Wackiest items that people try to get past border control
The wackiest items that people try to smuggle into the country have been revealed by Australian Border Force, including zombie weapons, taxidermied bears and knives concealed in credit cards.
There has been a recent influx of zombie-related weapons from people who believe an undead apocalypse is coming, according to a border force official.
“In the mail centre, you do see a lot more weird and wonderful things come through,” Neil Singh, Acting Inspector at Sydney’s International Mail Gateway, told Yahoo7 News.
“One of the first things that shocked me were, once the zombie apocalypse sort of took off and then we started getting weapons in relation to those.
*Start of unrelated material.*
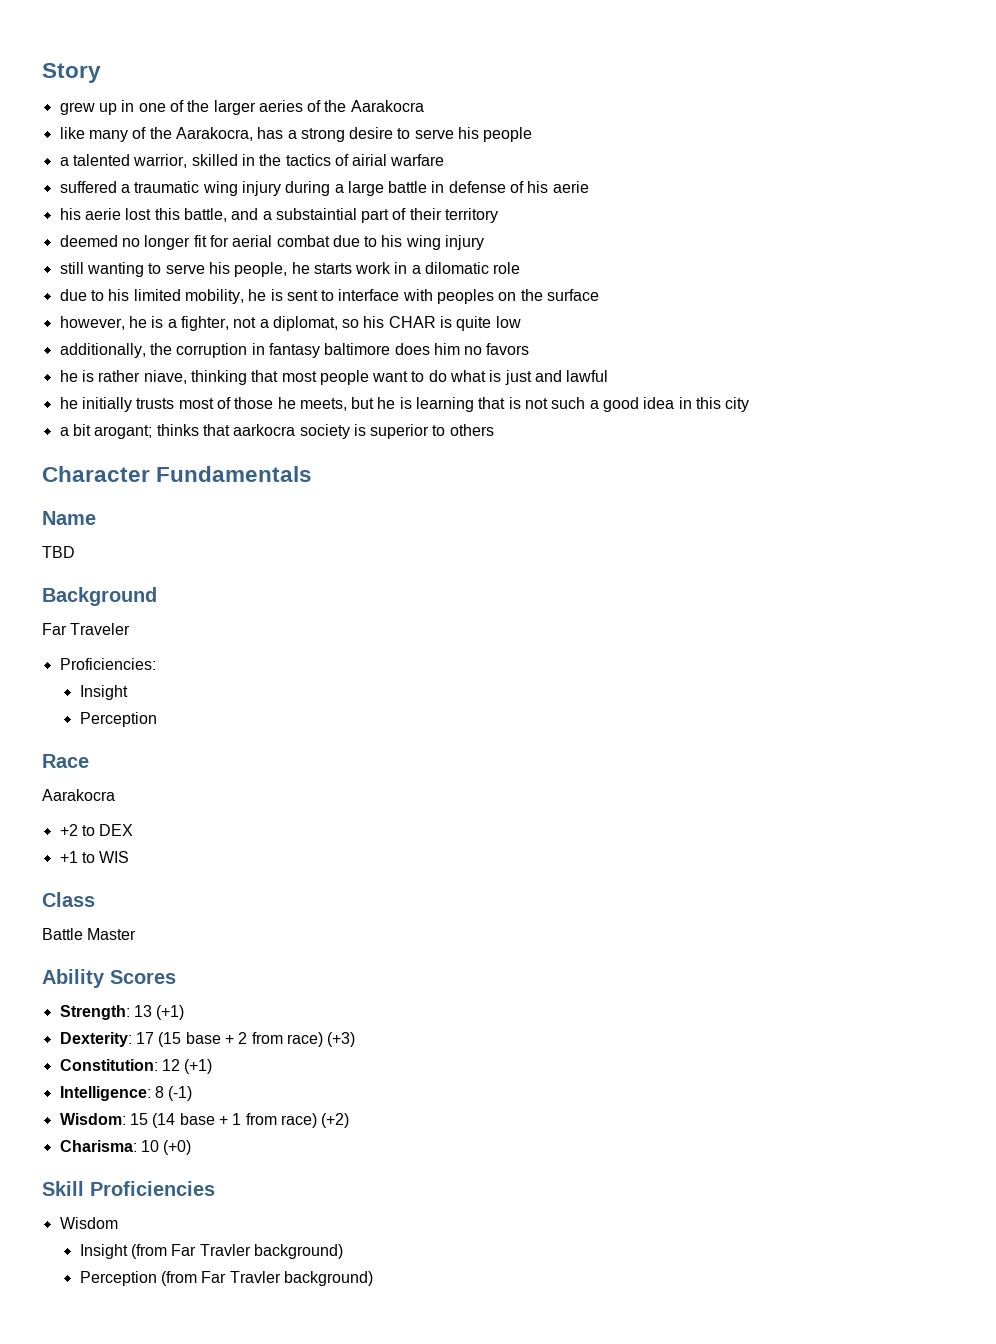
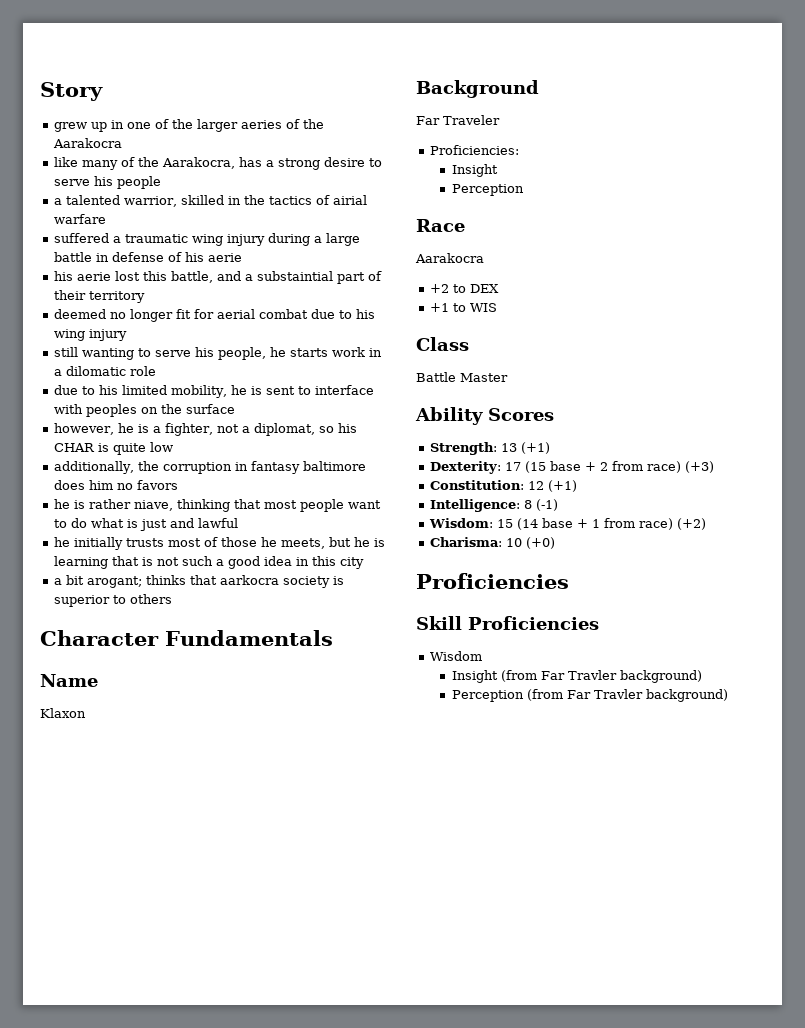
- TBD
+ Klaxon
  Charisma: 10 (+0)
+ Proficiencies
“We started seeing zombie hammers, there were converted knuckle dusters and Rambo style knives, those sort of things are quite interesting.”
Mr Singh works at the Sydney International Mail Gateway which monitors about 70 per cent of the country’s international mail with sniffer dogs, X-rays and inspections.
He says people often try to smuggle various weapons, including “zombie hammers”, “knuckle dusters” and concealable blades hidden in credit cards or pens.
Other strange items include a freshwater crocodile skull, dried seahorses and even a taxidermied black bear.
Mr Singh said that people get creative when trying to smuggle in drugs, packing them in piggy banks, colouring books and toys.
“People will pack drugs into dried fish, they think we can’t pick up on the scent,” he said.
“You get playdough in the yellow tubs, instead of playdough being in them, they’ll swap that for a bag of meth or any other sort of narcotic.”
While people try to bring in live animals, Mr Singh says that he often encounters dead creatures who did not survive the journey.
However, when he was working for Australian Border Force at Sydney Airport, Mr Singh met some other creatures who tried to slither past security.
“We’ve had people come through with snakes strapped to their bodies,” he said.
“While they’re travelling across international waters, they’ll have it taped inside their legs.
“They put them in a little sack and then tape it up.”
The Australian Border Force inspected 54.6 million international mail items and detected more than 85,000 prohibited items last financial year.